**What determines the interest rate on your loan? This is an analysis of about 110,000 consumer loans from a peer-to-peer lending marketplace called Prosper Loans (Prosper.com)**

**Analysis performed using R programming language.**

## Distributions of Single Variables

Lets look at the variables individually to get a sense of them.

### Loan Amount

The median loan amount is $6500. We also notice peaks at $10000, $15000 and $20000. This is likely because people tend to borrow in round amounts.

### Borrower Rate

Let's look at the overall profile of interest rates offered to the borrower population.

We observe a peak at 18% (which is the mean) and another one at 32%. One could venture a guess that this is a flat rate offered to risky borrowers.

### Lender Yield

`## Min. 1st Qu. Median Mean 3rd Qu. Max. ## -0.010 0.124 0.173 0.183 0.240 0.492`

We observe that the distribution of Lender Yield closely resembles the borrower rate but slightly lower (The difference is accounted for by various fees and collection charges)

### Estimated Lender Loss

About a quarter of loans register a loss (29084 out of 113937) and the median loss (when it occurs) is 7.2%

### Borrower Rating

Borrower Ratings appear to be normally distributed. The largest fraction are rated “C”

### Income Range

Income range is normally distributed. The majority of borrowers earn between $25000 and $75000. The median monthly income is at $4667. Interestingly there is little difference between income ranges when it comes to borrower rating.

### Debt to Income Ratio

Debt to Income Ratio of the best borrowers (AA) tapers off sharply at 25%. Also borrowers with the lowest income have the biggest spread in debt to income ratio.

### MonthlyLoanPayments

The highest frequency of monthly payments is at $200. Higher income ranges tend to have a bigger spread of monthly payments. Better rated customers have higher monthly payments.

### Number of Investors

Fewer investors for riskier borrowers.

###

###

### Borrower Ratings vs. Loan Amounts

###
Higher Quality borrowers are able to borrow higher amounts.

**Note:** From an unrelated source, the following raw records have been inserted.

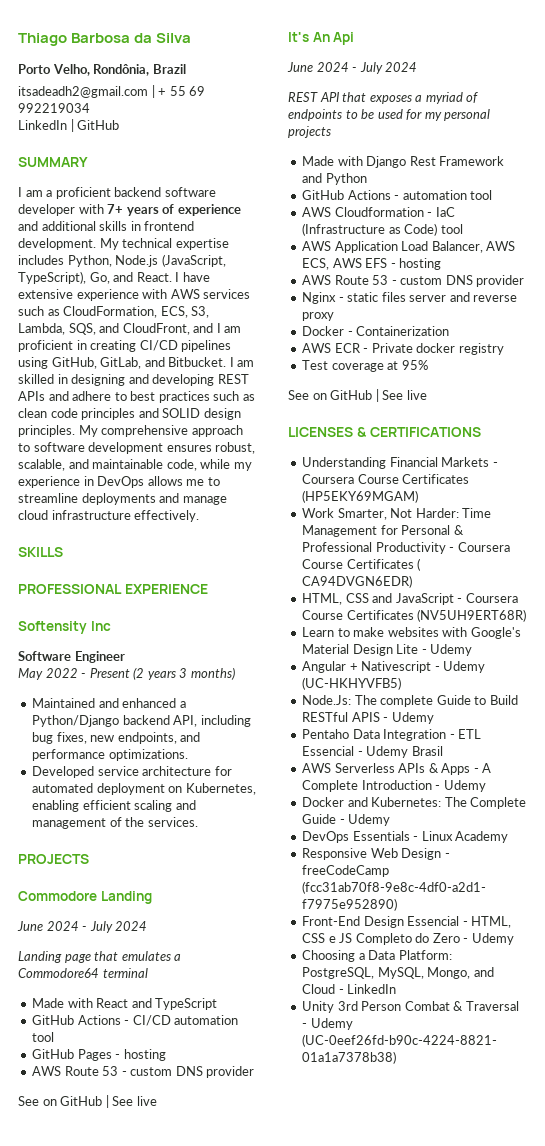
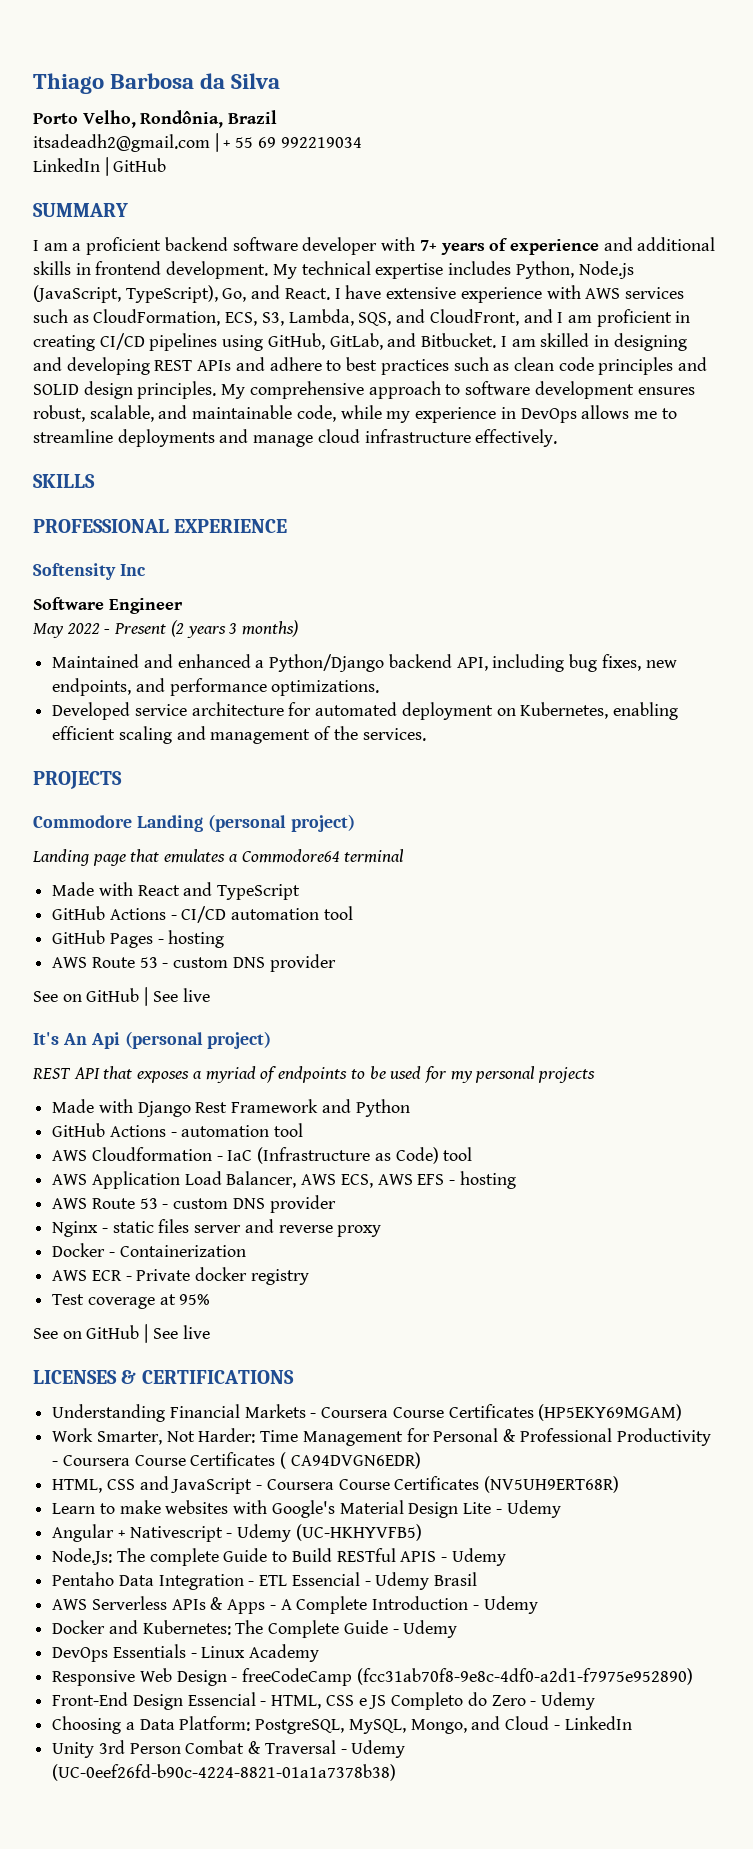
- Commodore Landing
- June 2024 - July 2024
+ Commodore Landing (personal project)
- It's An Api
- June 2024 - July 2024
+ It's An Api (personal project)

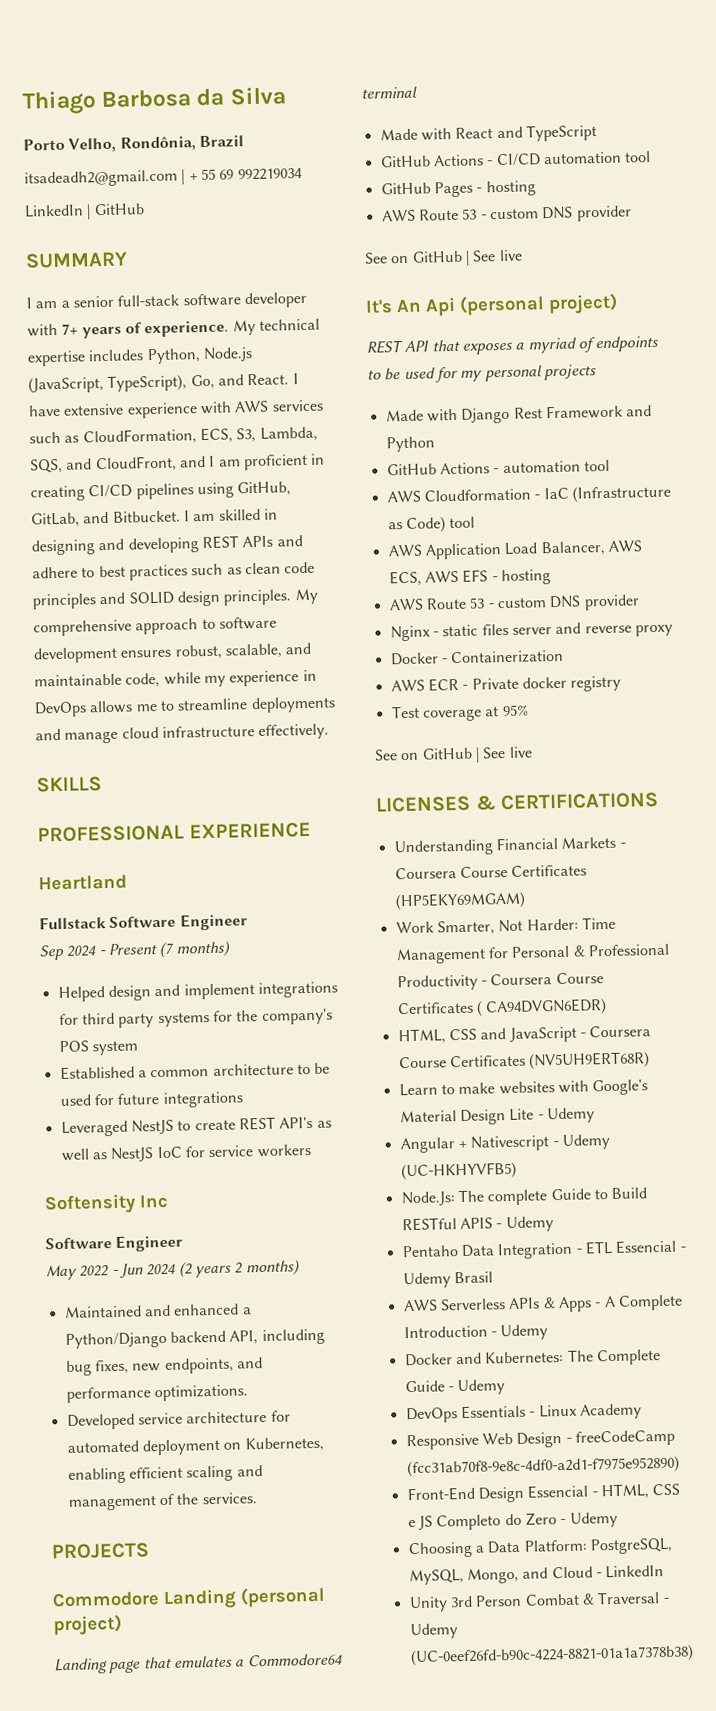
- I am a proficient backend software developer with 7+ years of experience and additional skills in frontend development.
+ I am a senior full-stack software developer with 7+ years of experience.
+ Heartland
+ Fullstack Software Engineer
+ Sep 2024 - Present (7 months)
+ Helped design and implement integrations for third party systems for the company's POS system
+ Established a common architecture to be used for future integrations
+ Leveraged NestJS to create REST API's as well as NestJS IoC for service workers
- May 2022 - Present (2 years 3 months)
+ May 2022 - Jun 2024 (2 years 2 months)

### Borrower Ratings vs. Interest Rates

The highest rated customers (AA) get better interest rates. “HR” rated borrowers pay the most interest.

### Employment and Interest Rates

Borrowers that are “Employed” or “Full-Time” pay lower interest rates. “Self-Employed” category pays the highest interest rates.

### Occupations and Intrerst Rates

Borrowers in professional occupations pay less interest. Laborers pay the most.

## Interest Rate Profile by Income

Let's look at the overall profile of interest rates offered, by Income.

It is interesting to see that borrowers with the highest income pay the least interest and vice versa.

## Interest Rate Profile by Employment Status

Let's look at the overall profile of interest rates offered, by Employment Status

The distribution of interest rates across the categories is largely uniform.

### Effective Yield and Borrower Quality

Interestingly, borrowers that are riskier than average (HR,E,D) produce more effective return for the investor than better quality borrowers.

### Borrower Quality and Losses

Let's look at the overall profile of Estimated Loss

There are multiple peaks in the distribution, but most losses occur at 8%. Unsurprisingly, the riskiest borrowers (E,HR) produce more loss than safer borrowers (AA,A)

### Income Ranges and Interest Rates

There is no difference between income ranges when it comes to interest rates. It is purely a function of borrower quality.

### Income Range vs. Monthly Payments

Not surprisingly, borrowers with higher income pay more in monthly payments. But the spread in montly payments appears to be independent of the borrower's rating.

### Interest Rates vs. Borrower Ratings

As it should be, highest quality borrowers pay the least interest.

### Prosper Ratings and Credit Scores

###
Credit Scores (from ratings agencies) agrees with the customer rating provided by Prosper.

### Borrower Rating vs. Open Credit Lines

###
The number of open credit lines appears to be independent of the quality of the borrower

### Borrower Rating vs. Bank Card Utilization

###
Interestingly, A and B rated borrowers have the highest bank card utilization. It is possible that the other borrowers tend to have debt that is not credit card debt.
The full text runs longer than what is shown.